Przybliżą sylwetkę dzielnego kapłana z Uchylska
Postać ks. Rudolfa Adamczyka znajdzie się w centrum kolejnego spotkania z cyklu „Przy kawie o pograniczu”, które odbędzie się dziś o godz. 18.00 w świetlicy w Uchylsku. Spotkanie tradycyjnie poprowadzi Daniel Jakubczyk, zaś sylwetkę postać ks. Rudolfa Adamczyka przybliży ks. dr Henryk Olszar.

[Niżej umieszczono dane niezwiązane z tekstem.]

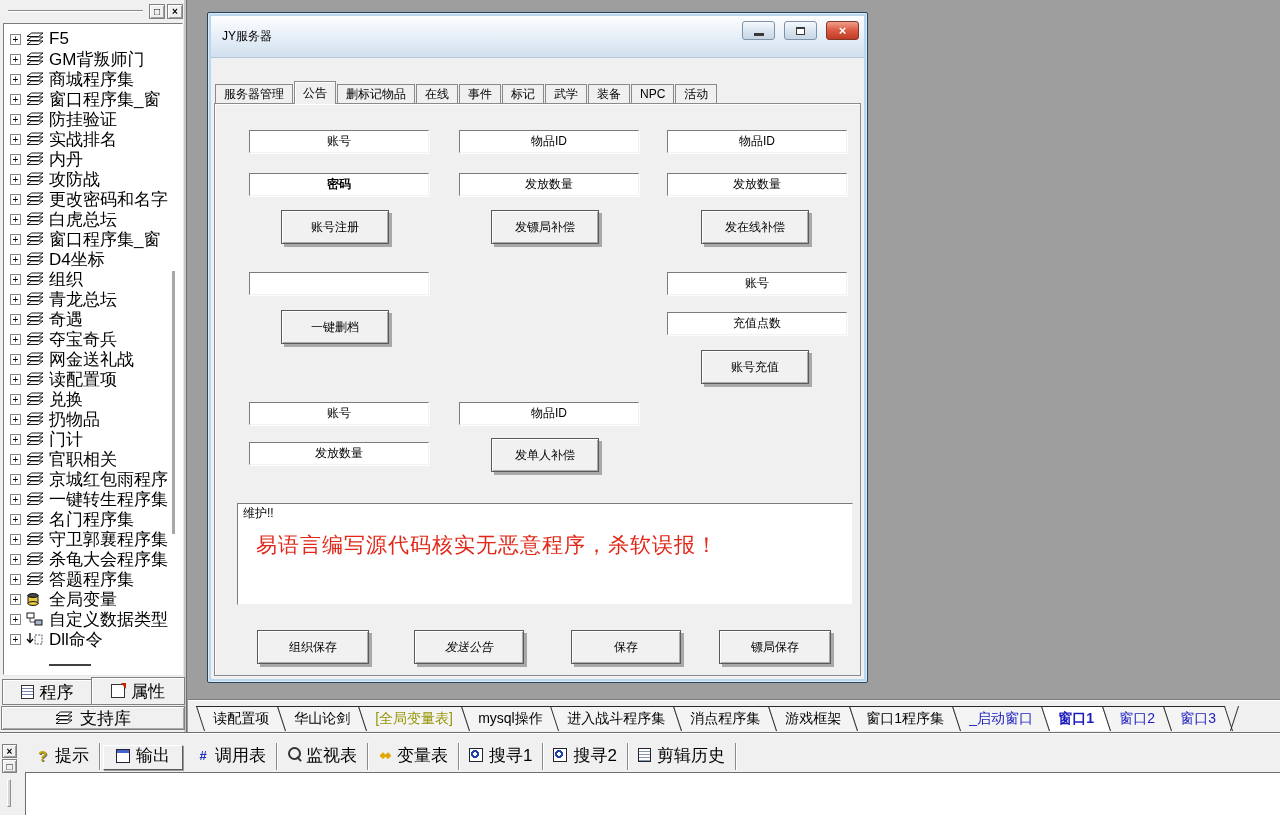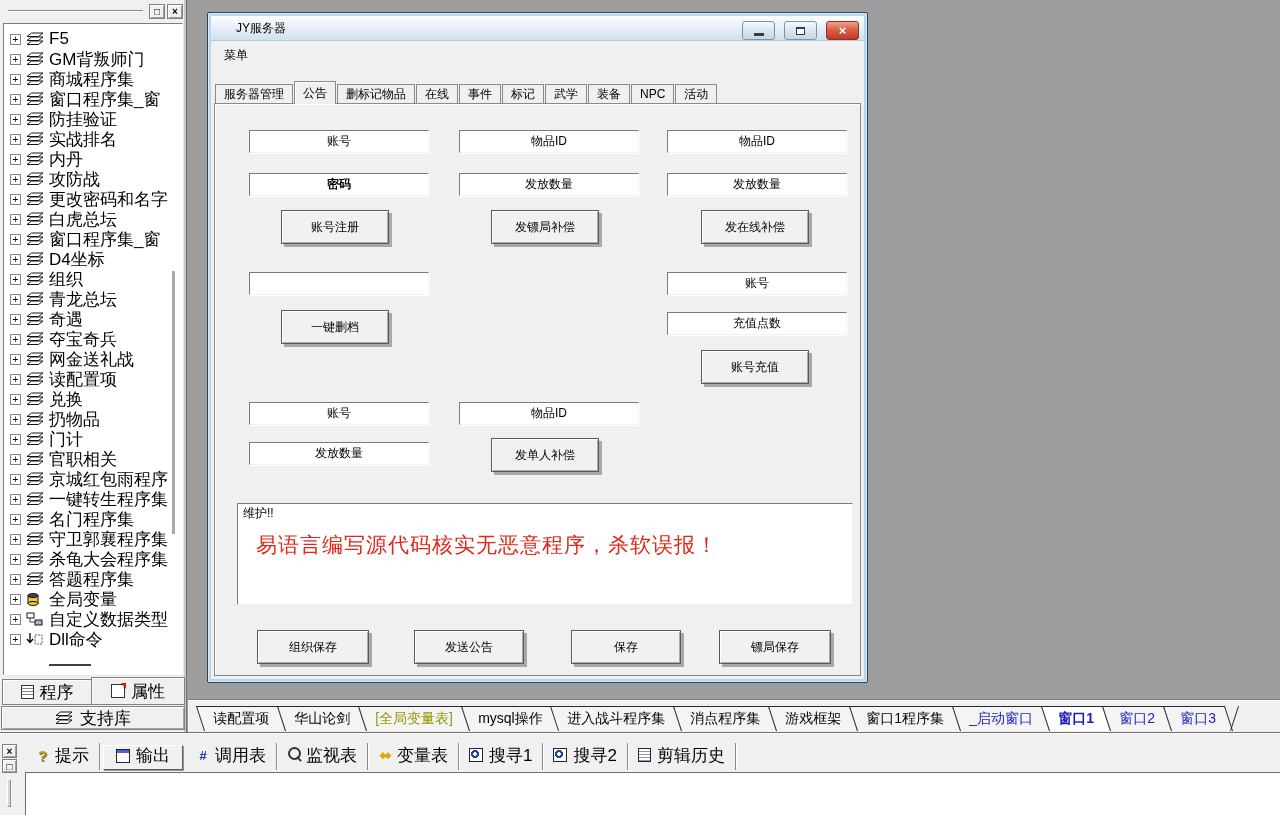--- a/index.html
+++ b/index.html
@@ -80,10 +80,10 @@
   }
   .win-client { position:relative; width:100%; height:100%; background:#f0f0f0; }
   .win-titlebar {
-    position:relative; height:25px;
+    position:relative; height:42px;
     background:linear-gradient(#fdfeff,#e9f0f8 45%,#d0e0ee);
     border-bottom:1px solid #b5c7d8;
-    display:flex; align-items:center; padding-left:25px; font-size:12px;
+    display:flex; align-items:center; padding-left:11px; font-size:12px;
   }
   .caption-btns { position:absolute; right:5px; top:5px; display:flex; gap:9px; }
   .cap-btn {

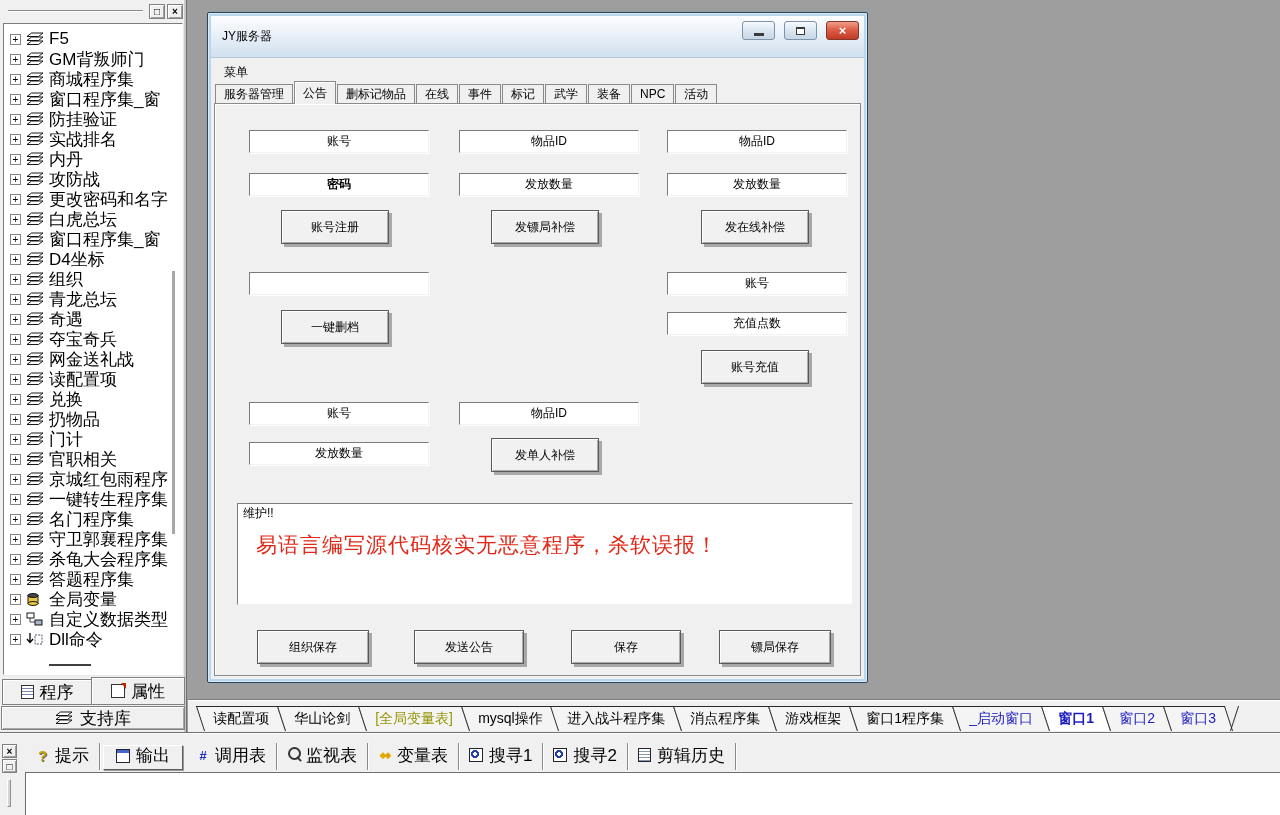--- a/index.html
+++ b/index.html
@@ -732,9 +732,6 @@
             </div>
         </div>
       </div>
-      <div class="win-menubar">
-        <span>菜单</span>
-      </div>
 
       <div class="win-tabs">
 

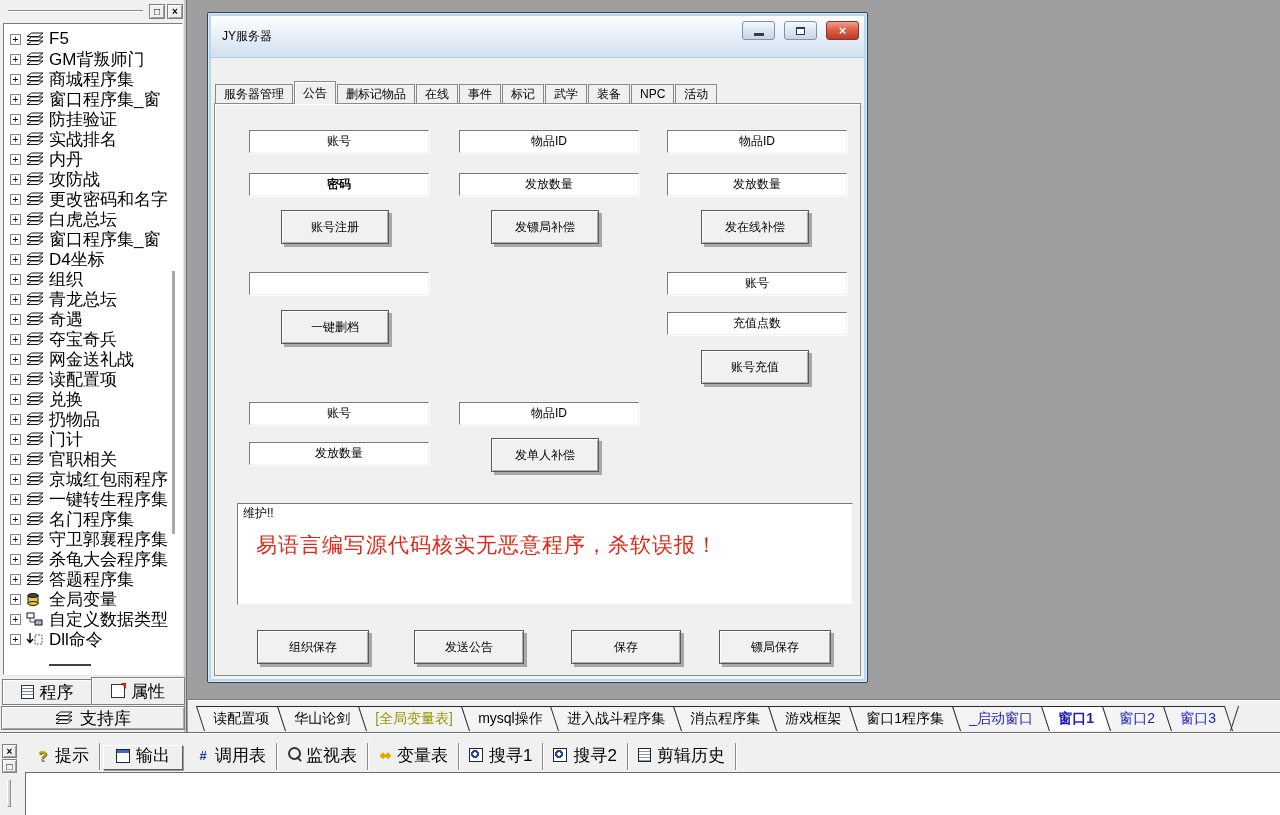--- a/index.html
+++ b/index.html
@@ -153,7 +153,7 @@
   .e-single-qty   { left:34px;  top:338px; }
   .b-single       { left:276px; top:334px; }
   .b-org          { left:42px;  top:526px; width:112px; }
-  .b-notice       { left:199px; top:526px; width:110px; }
+  .b-notice       { left:199px; top:526px; width:110px;font-style:italic; }
   .b-save         { left:356px; top:526px; width:110px; }
   .b-escort-save  { left:504px; top:526px; width:112px; }
   

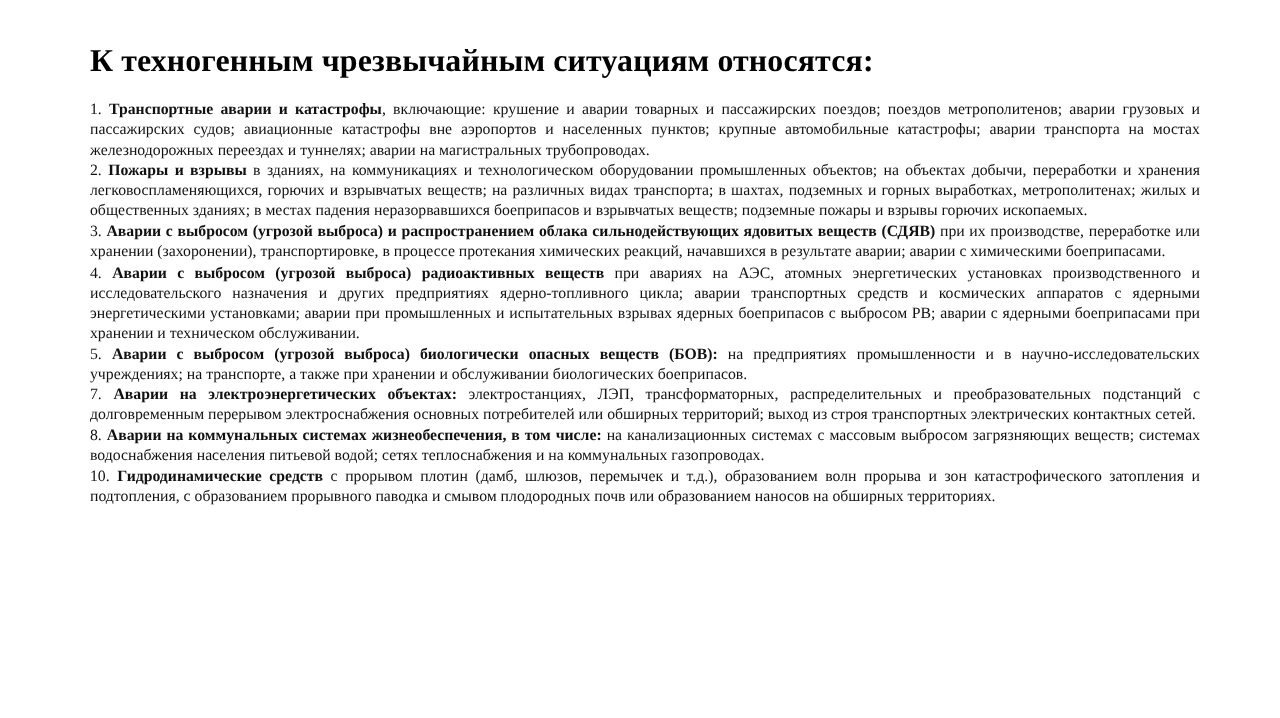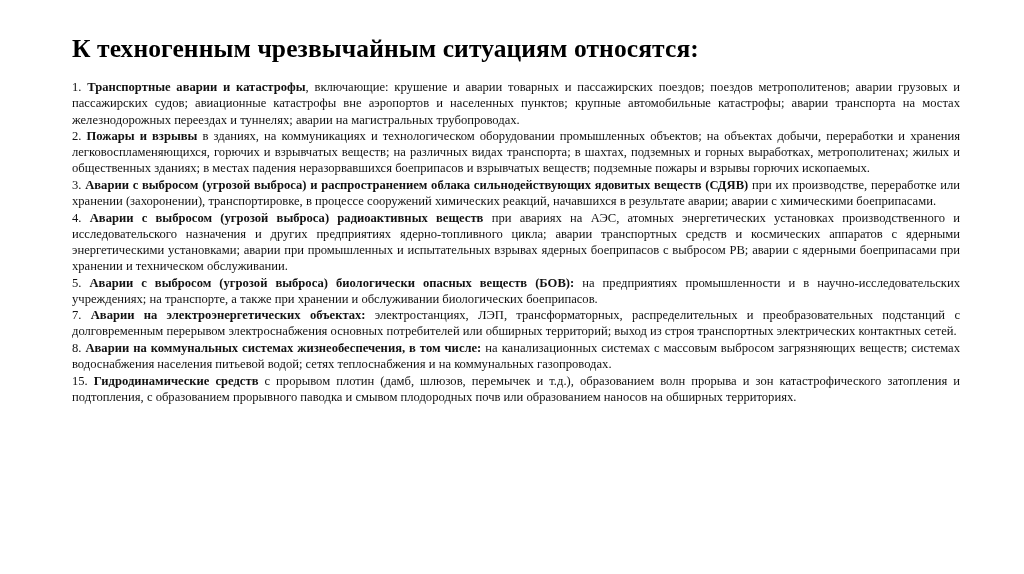--- a/index.html
+++ b/index.html
@@ -74,7 +74,7 @@
 
     <p class="para">
       <span class="num">3.</span>
-      <span class="lead">Аварии с выбросом (угрозой выброса) и распространением облака сильнодействующих ядовитых веществ (СДЯВ)</span><span> при их производстве, переработке или хранении (захоронении), транспортировке, в процессе сооружений химических реакций, начавшихся в результате аварии; аварии с химическими боеприпасами.</span>
+      <span class="lead">Аварии с выбросом (угрозой выброса) и распространением облака сильнодействующих ядовитых веществ (СДЯВ)</span><span> при их производстве, переработке или хранении (захоронении), транспортировке, в процессе протекания химических реакций, начавшихся в результате аварии; аварии с химическими боеприпасами.</span>
     </p>
 
     <p class="para">

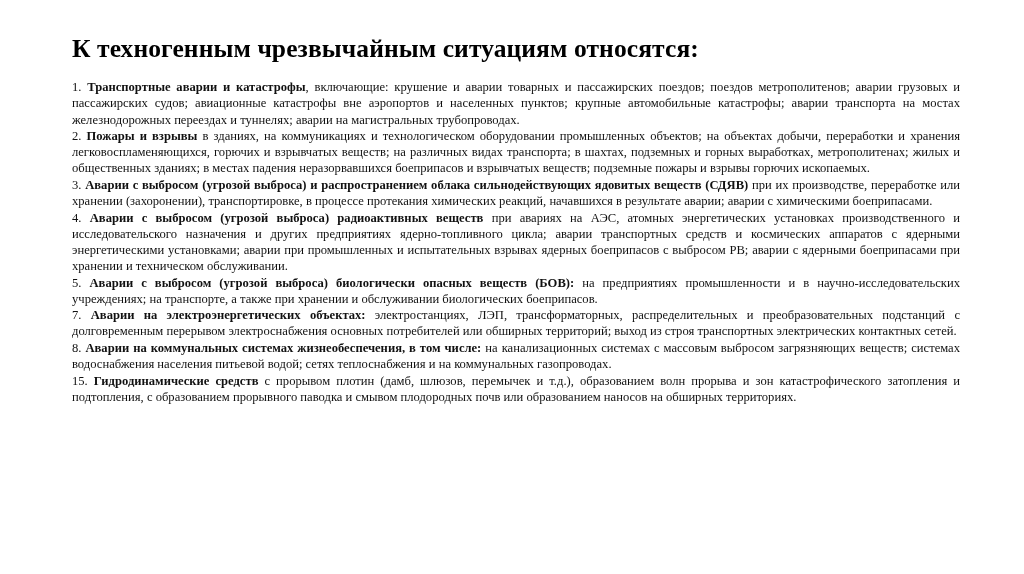--- a/index.html
+++ b/index.html
@@ -100,7 +100,7 @@
 
 
     <p class="para">
-      <span class="num">15.</span>
+      <span class="num">10.</span>
       <span class="lead">Гидродинамические средств</span><span> с прорывом плотин (дамб, шлюзов, перемычек и т.д.), образованием волн прорыва и зон катастрофического затопления и подтопления, с образованием прорывного паводка и смывом плодородных почв или образованием наносов на обширных территориях.</span>
     </p>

Ks. Rudolf Adamczyk urodził się w Uchylsku w 1905 roku. W wieku 19 lat został przyjęty do seminarium duchownego w Krakowie. Z uwagi na bardzo dobre wyniki został wysłany na studia do Rzymu. Wówczas było to nie lada osiągnięcie. Tam zrobił doktorat z teologii oraz z prawa kanonicznego. Po powrocie do kraju pełnił różne funkcje. W 1940 roku hitlerowcy wysiedlili go do Krakowa. Prawdziwe piekło przeżył kilka lat po wojnie. W lutym 1952 roku kiedy Polska tkwiła w najgłębszym mroku stalinowskiej epoki został aresztowany przez funkcjonariuszy Urzędu Bezpieczeństwa Publicznego. Postawiono mu zarzut szpiegostwa. Był psychicznie maltretowany. W celu wymuszenia zeznań spędził 13 dób bez snu na krześle w celi śledczego. Daniel Jakubczyk, miłośnik lokalnej historii dotarł do nieopublikowanych wspomnień księdza, dotyczących tego momentu. Opisana jest w nich metoda łamania psychiki więźnia, po której ten gotów jest przyznać się do największych niedorzeczności. We wspomnieniach ks. Adamczyk przyznaje, że nie wytrzymał tortur i przyznał się do sfabrykowanych zarzutów. Ale też kiedy doszedł nieco do siebie popisał się ułańską fantazją. W czasie kolejnego przesłuchania udało mu się przechwycić protokoły z wcześniejszymi zeznaniami. Zamknął się z nimi w ubikacji, podarł je, a następnie wrzucił do... muszli klozetowej. Nawet jego oprawcy byli pod wrażeniem odwagi kapłana. W więzieniu spędził w sumie trzy lata. Został zwolniony w styczniu 1955 roku. Śledztwo dotyczące jego rzekomego szpiegostwa zostało umorzone.
(art)
Pisząc o ks. Adamczyku, korzystałem z artykułu autorstwa Daniela Jakubczyka „Budowniczy katedry rodem z Uchylska”, zamieszczonego w sierpniowym wydaniu gazety „U nas”.